Nos testemunhos vindos a lume, em muito poucos se vislumbra um laivo de auto-crítica. Os maus foram sempre os outros, que os teriam enganado, nunca os próprios dissidentes, que apenas acreditaram numa ideologia sublime e redentora. Mas afinal eles padeceram dos mesmos males de que acusam os dirigentes, acreditaram nas mesmas patranhas, difundiram as mesmas trapaças e praticaram os mesmos desmandos (muitas vezes contra outros dissidentes antes deles…).
O comunismo é uma coisa séria, não é mera utopia. É o desejo de controlo totalitário da sociedade por quem se julga iluminado, tocado pelo conhecimento certo, e dotado para conduzir as massas ignaras para a felicidade terrena. Pouco se distingue do fascismo salazarista, e no que se distingue é dele bem pior, porque fundado numa pseudo superioridade conferida pela fé no conhecimento da realidade social e do seu futuro histórico. Abjurá-lo não pode resumir-se ao repúdio das metodologias internas ou à crítica de hipotéticos desvios que teriam desvirtuado a imaculada utopia.
Tal como a adesão ao comunismo, para muitos, foi superficial, por adesão emocional à cartilha, assim o tem sido a dissidência. Por isso, os testemunhos não têm passado do relato de episódios picarescos.
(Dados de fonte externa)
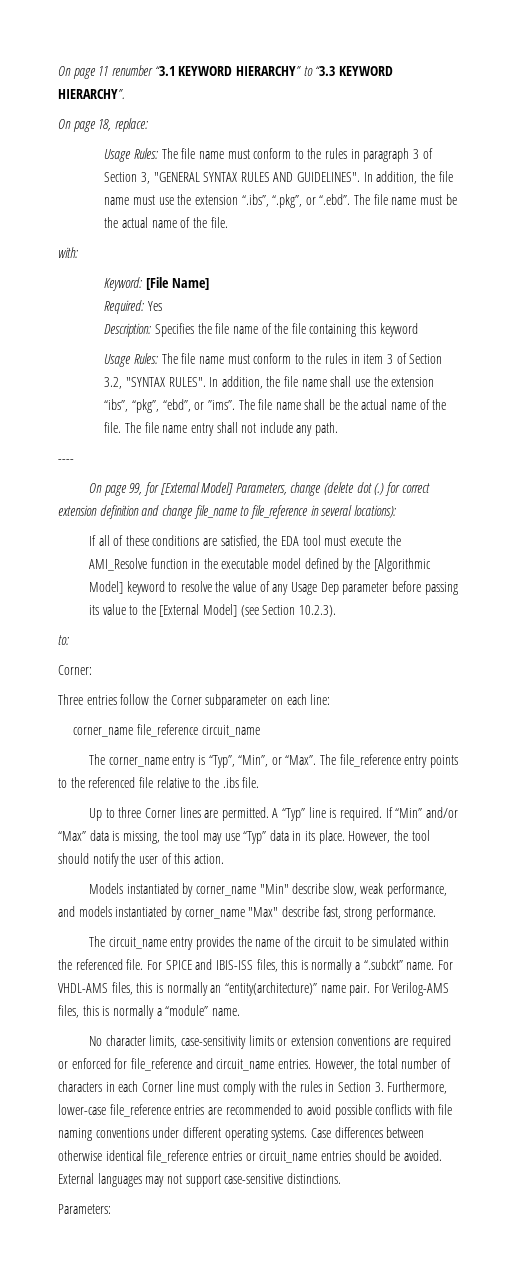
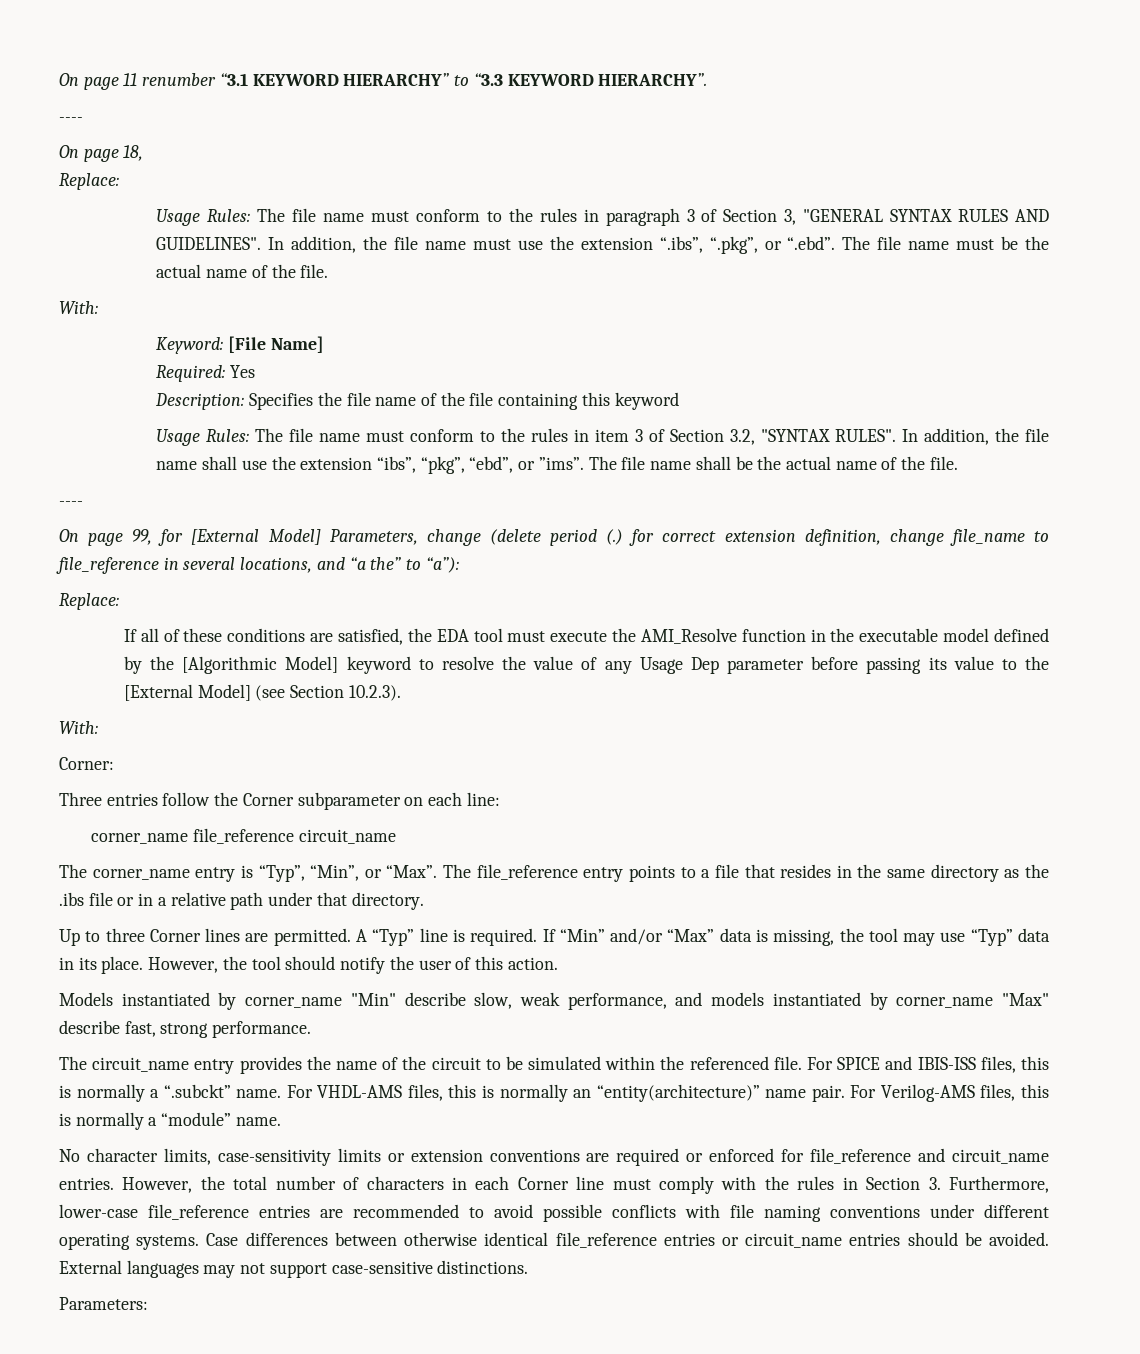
  On page 11 renumber “3.1 KEYWORD HIERARCHY” to “3.3 KEYWORD HIERARCHY”.
+ ----
- On page 18, replace:
+ On page 18,
+ Replace:
  In addition, the file name must use the extension “.ibs”, “.pkg”, or “.ebd”. The file name must be the actual name of the file.
- with:
+ With:
- The file name entry shall not include any path.
- On page 99, for [External Model] Parameters, change (delete dot (.) for correct extension definition and change file_name to file_reference in several locations):
+ On page 99, for [External Model] Parameters, change (delete period (.) for correct extension definition, change file_name to file_reference in several locations, and “a the” to “a”):
+ Replace:
  If all of these conditions are satisfied, the EDA tool must execute the AMI_Resolve function in the executable model defined by the [Algorithmic Model] keyword to resolve the value of any Usage Dep parameter before passing its value to the [External Model] (see Section 10.2.3).
- to:
+ With:
- The file_reference entry points to the referenced file relative to the .ibs file.
+ The file_reference entry points to a file that resides in the same directory as the .ibs file or in a relative path under that directory.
Caro JMC, como decerto esperaria, em pouco concordo no seu comentário. Pela generalização, pelo juízo moral, pelo reducionismo nos contextos. Aliás, tirando o ângulo ideológico, tem grandes similitudes com o reflexo defensivo da ortodoxia. Se quer ficar na sua, então não leia o livro do RN (decerto é isso que também farão os militantes satisfeitos do PCP e todos os que identificam sem apelo os dissidentes com os "vira-casacas"), poderia abalar as suas firmes convicções e, por honestidade intelectual, voltar aqui para, pelo menos, introduzir nuances nas suas sentenças tão lapidares (a propósito de um livro que não leu). É que está lá muito além do picaresco. Dito isto, resta-me agradecer-lhe a honra de partilhar as suas dissonâncias, ajudando a incrementar a pluralidade de pontos de vista. Volte sempre que a isso se dispuser (vc defende as suas damas com vigor mas com absoluta correcção).